- Work to complete:
First find the line containing "Fozia Khalid | Eid" in the data, then set it down exactly along with every line after it, through the last.
START Data for this task
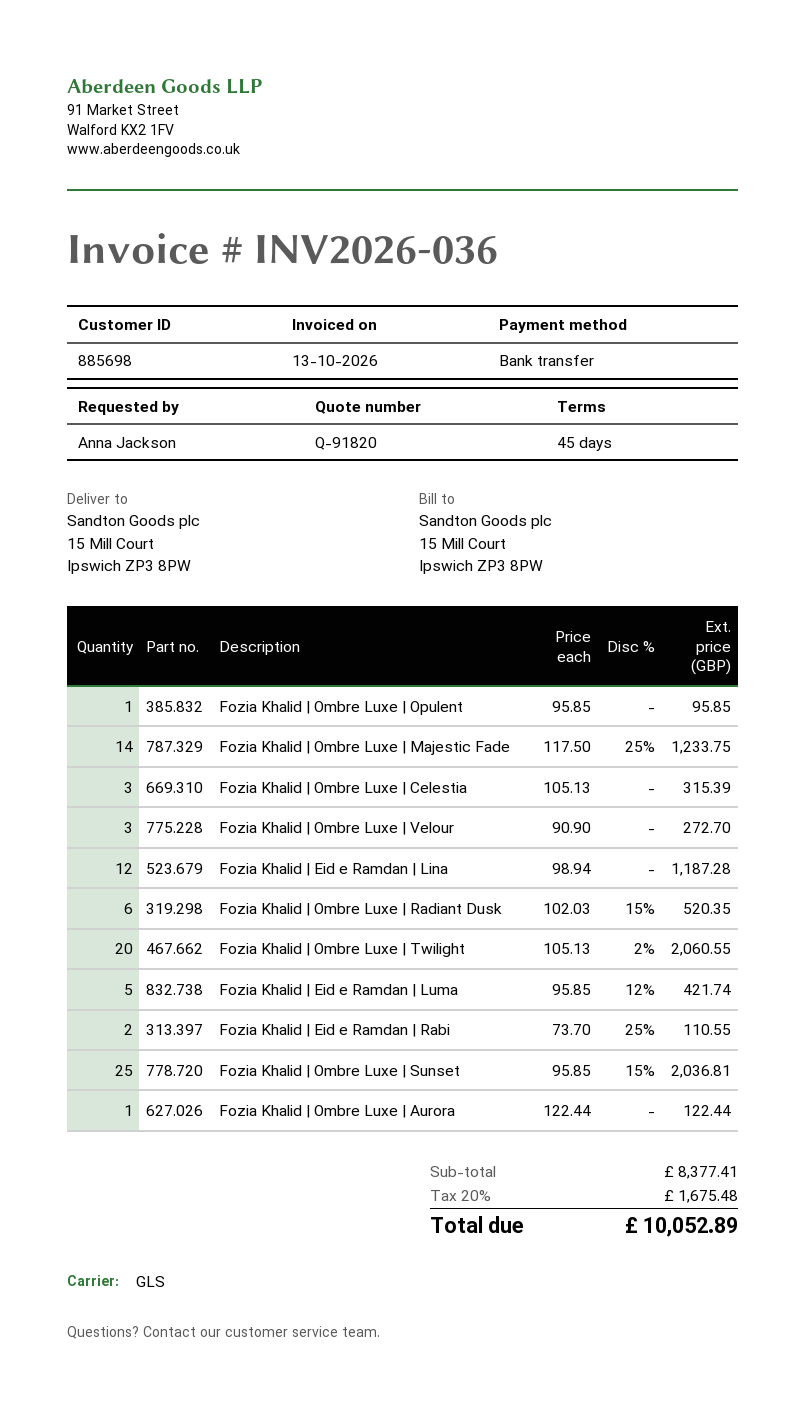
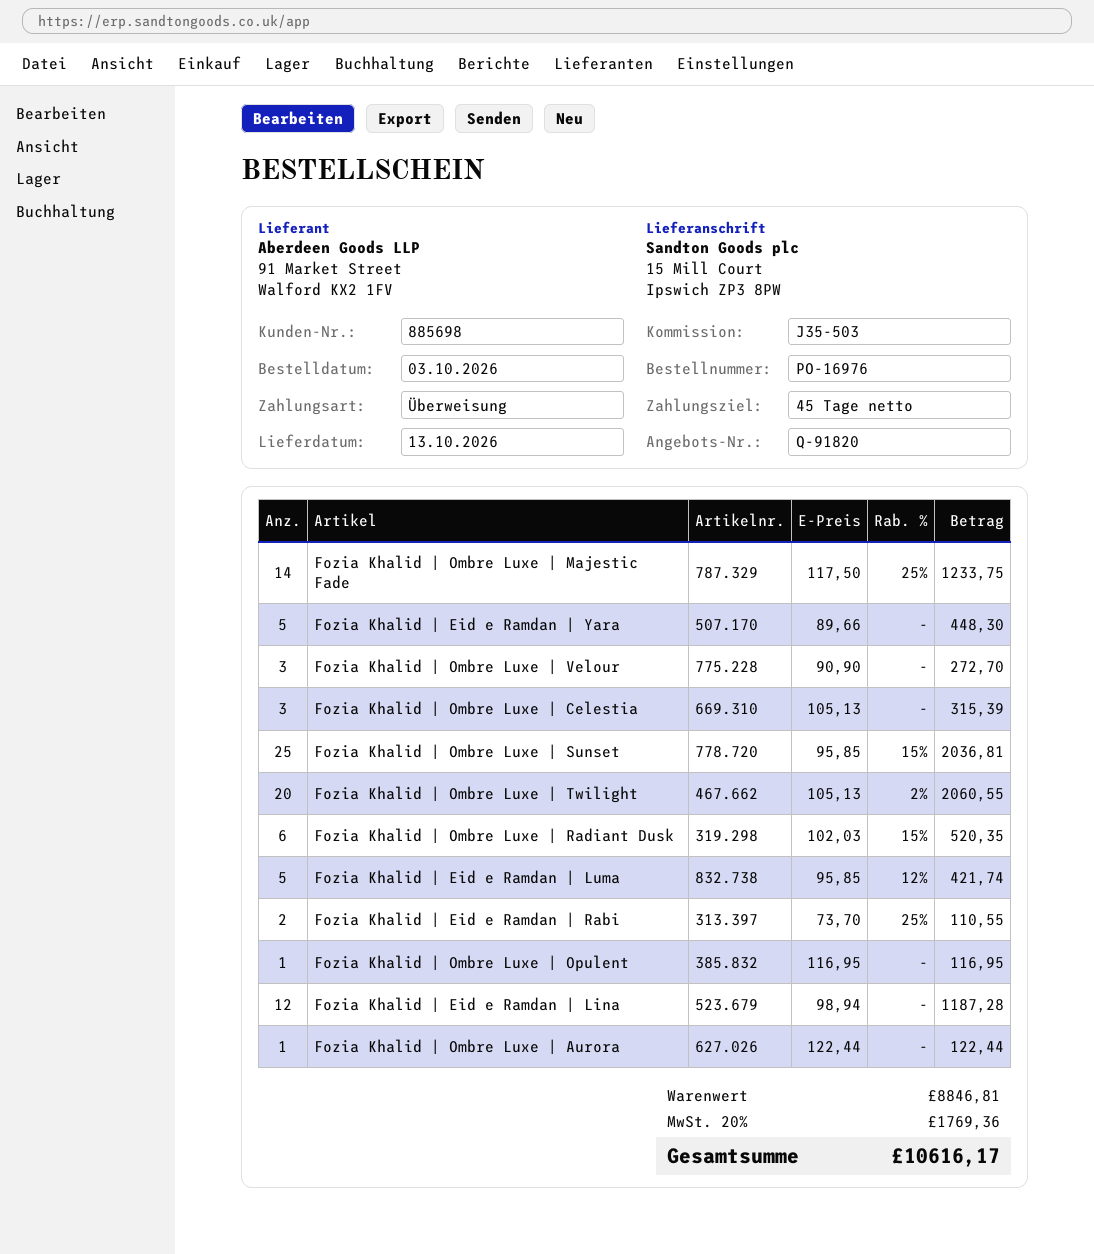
Fozia Khalid | Ombre Luxe | Opulent: 1 x 95.85 = 95.85 -> 1 x 116.95 = 116.95
Fozia Khalid | Eid e Ramdan | Yara: none -> 5 x 89.66 = 448.30
subtotal: 8377.41 -> 8846.81
tax: 20% = 1675.48 -> 20% = 1769.36
total: 10052.89 -> 10616.17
END Data for this task
- Exercise result:
Fozia Khalid | Eid e Ramdan | Yara: none -> 5 x 89.66 = 448.30
subtotal: 8377.41 -> 8846.81
tax: 20% = 1675.48 -> 20% = 1769.36
total: 10052.89 -> 10616.17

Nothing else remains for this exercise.